There’s no risk sharing here. The premiums have to cover the cost of these routine items completely over and above the cost of any actual risk sharing coverage. When everybody has similar costs here, well and good. Everyone has an annual exam, that sort of thing.
But then there are pre-existing conditions. A pre-existing condition–something you had before getting insurance–is not a risk, but a certainty. There are three ways to deal with that. The first is simply not to cover the pre-existing condition.; you can be insured for other things, but things related to the pre-existing condition are on your own. You can charge more for coverage of that condition, make it a “maintenance contract” issue, where you have a fixed payment rather than paying for each treatment, specialist, or what have you piecemeal. Or you can raise everyone’spremium to cover the cost of your pre-existing condition.
That last one is that the PPACA does. It’s not risk sharing like standard insurance. It’s wealth transfer taking money from those who got their insurance before they had expensive medical conditions and using it to provide for those who waited.
And that’s the problem right there. It provides an incentive for people not to get insurance until they have an expensive medical condition.

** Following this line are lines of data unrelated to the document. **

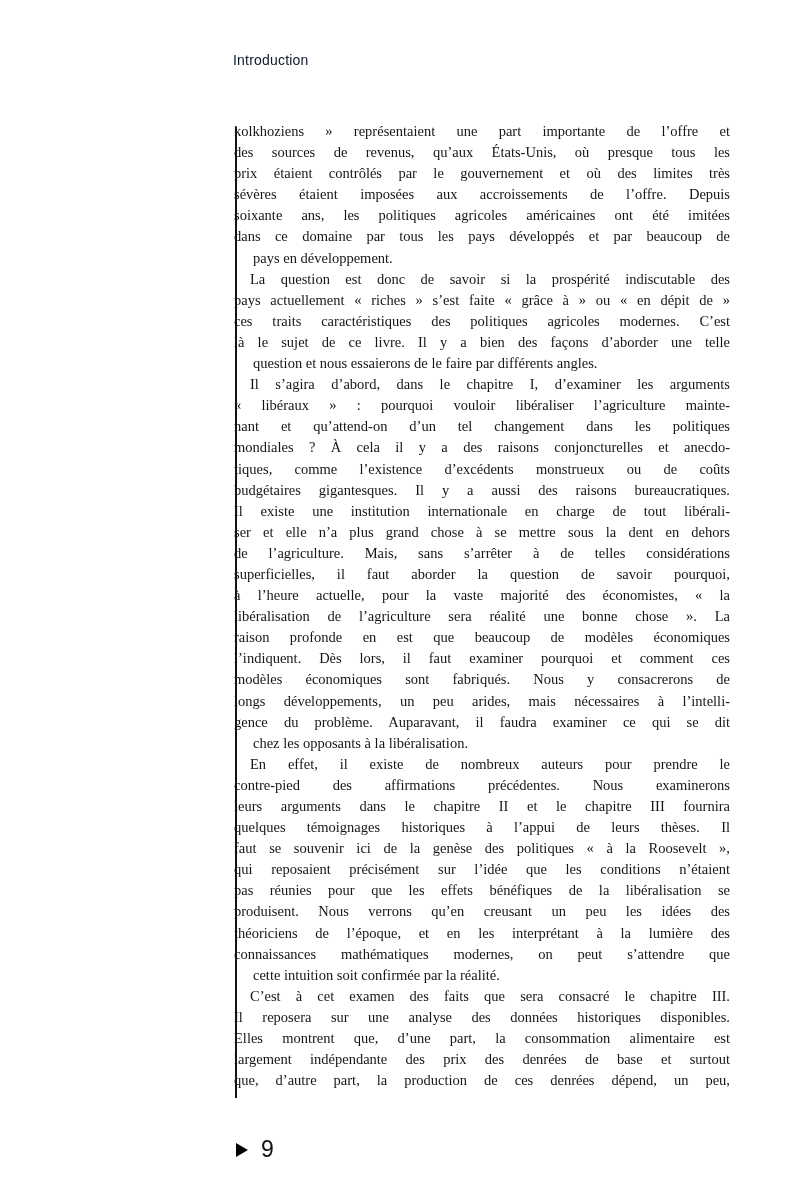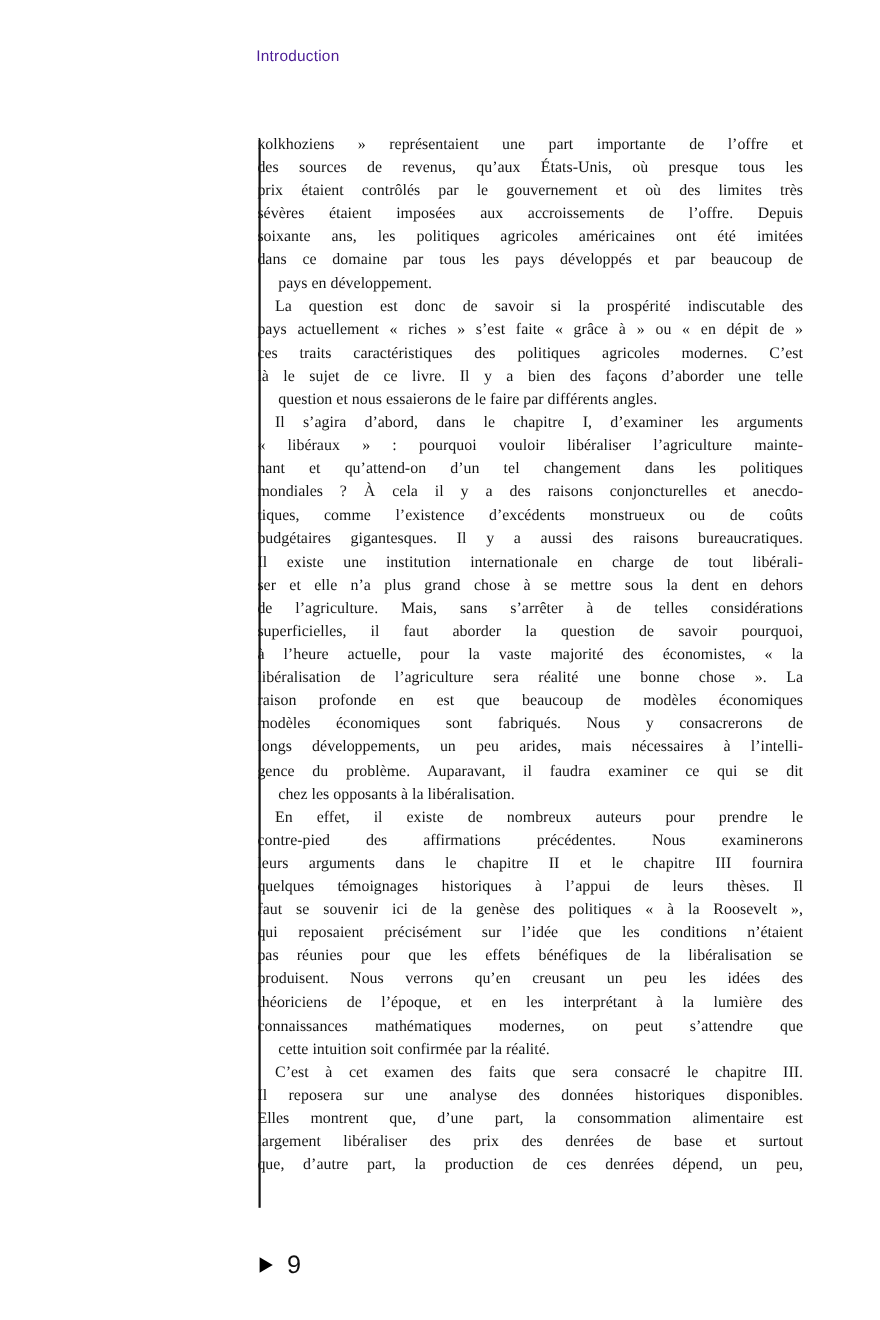"Introduction" .running-head { color: #4c1d95 -> #0f172a; top: 42px -> 52px }
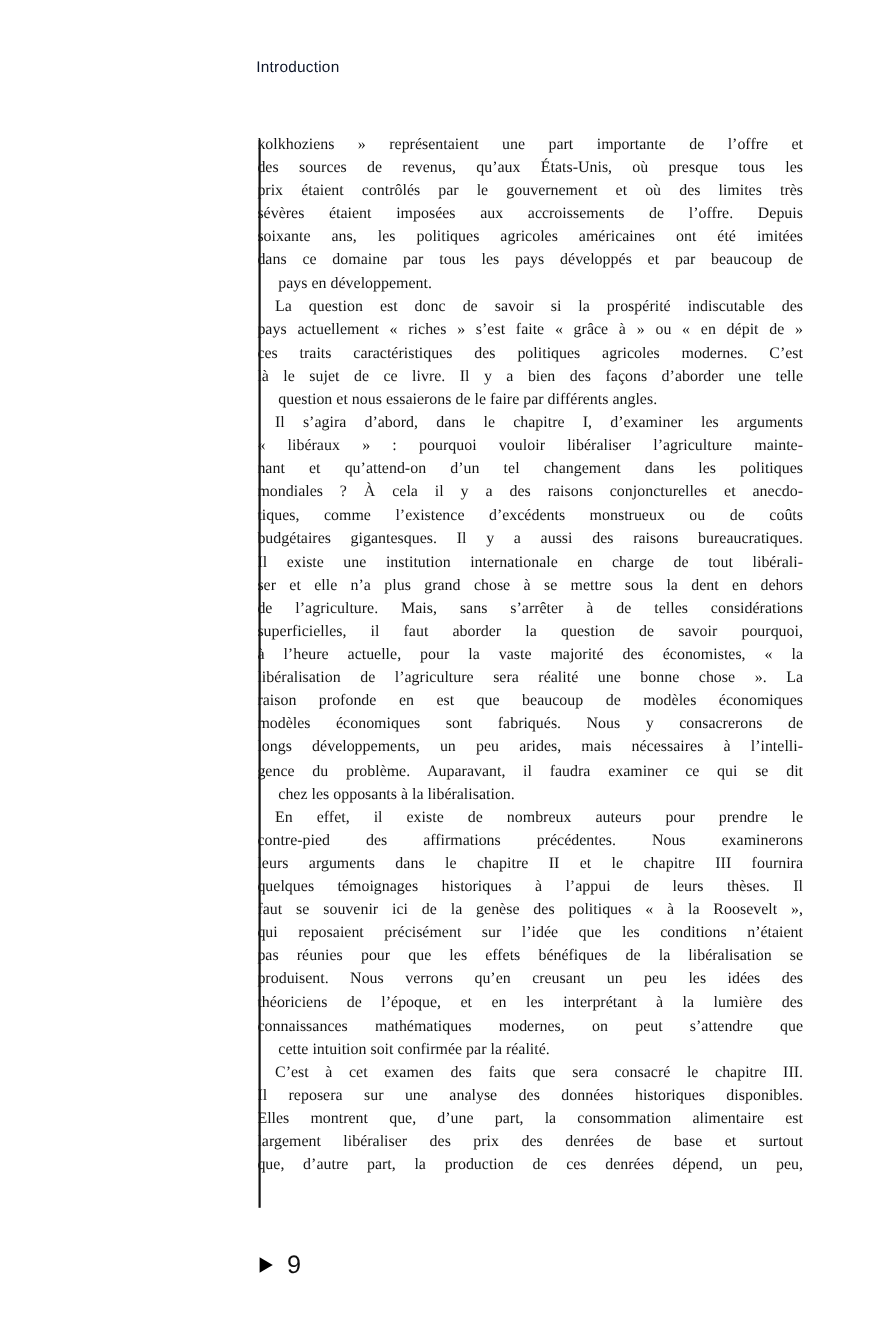"l’indiquent. Dès lors, il faut" div.line { html: none -> <div>l’indiquent. Dès lors, il faut examiner pourquoi et comment ces</div> }
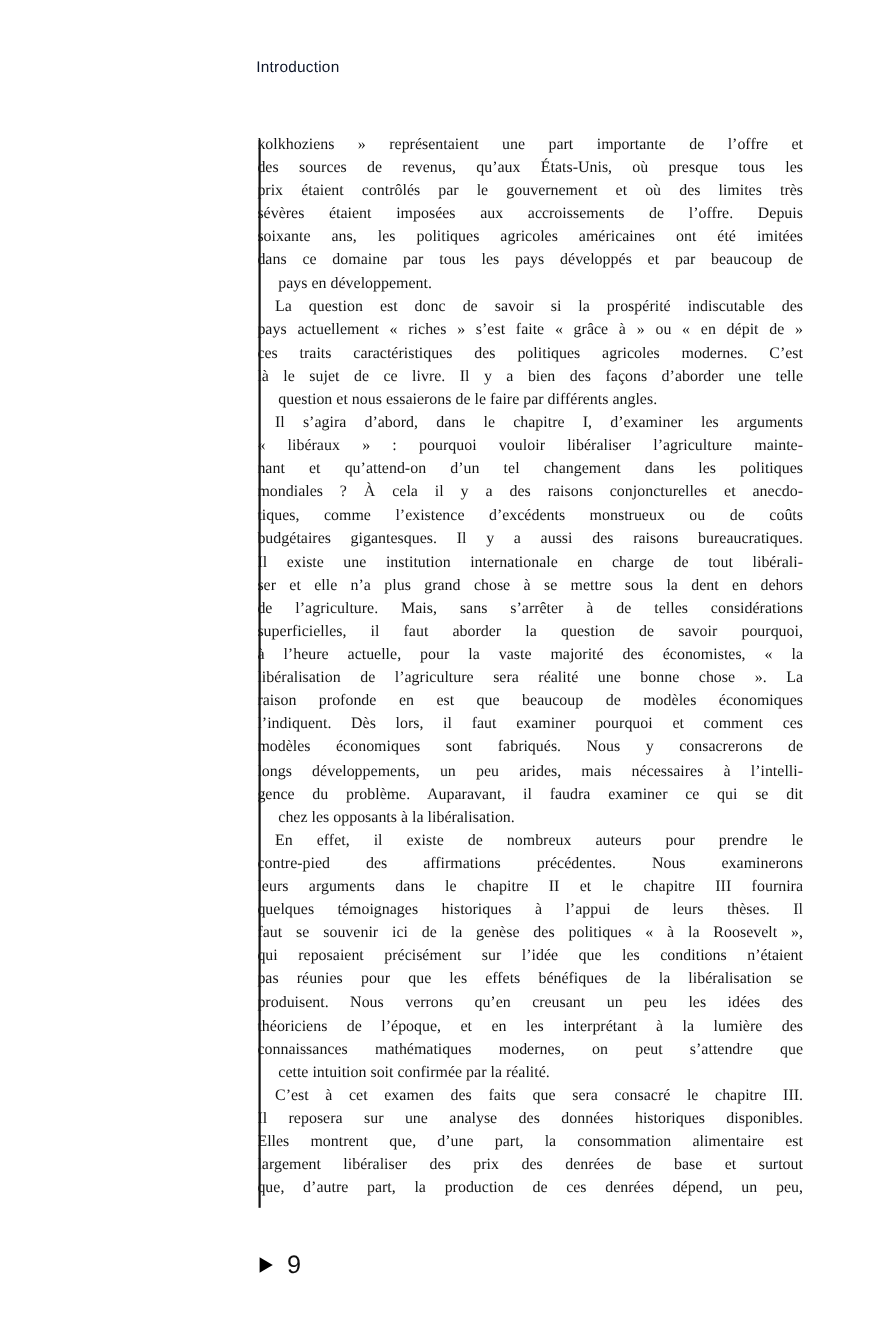"largement libéraliser des prix des" div.line { text: libéraliser -> indépendante }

Consider auto insurance. Imagine if auto insurance covered “pre-existing conditions”. A person could eschew insurance, wait until they have an accident. Then, while waiting for for police and emergency crews to come in, call an insurance company and get the liability insurance since it will cover the “pre-existing condition” of the accident you just had. Then, later, when you’re ready to get your car fixed (or totaled out) you get the collision coverage and have that pre-existing condition covered.
In such a case, why would anyone do anything else?
So some people start to drop out of insurance figuring it’s cheaper to just wait until they have something that needs coverage to get it. This just means that the costs of covering folk with pre-existing conditions is split between fewer people. Meaning that the cost per person goes up. The increased costs encourage other people to leave, raising the costs still further. And so on. And so on. Until all that is left is people with pre-existing conditions and the premiums are such that there’s no point in having insurance anyway.
In an attempt to mitigate that we have the various mandates. Employers must provide insurance. If your employer does not you must have your own coverage. But that has its own problems including the fact that it simply doesn’t work. The fines (excuse me, tax) simply are not enough to outweigh the rapidly growing cost of insurance and it’s simply not politically feasible to raise the fines enough to do so.
And so something has to give. Mandated coverage means that other coverages, those not specifically required, get cut back or dropped, deductibles go up to try to mitigate the cost, premiums go up to try to recover revenue. Insurance becomes more expensive with less coverage for everyone, not just those with pre-existing conditions.
But, hey, free birth control is worth it, right?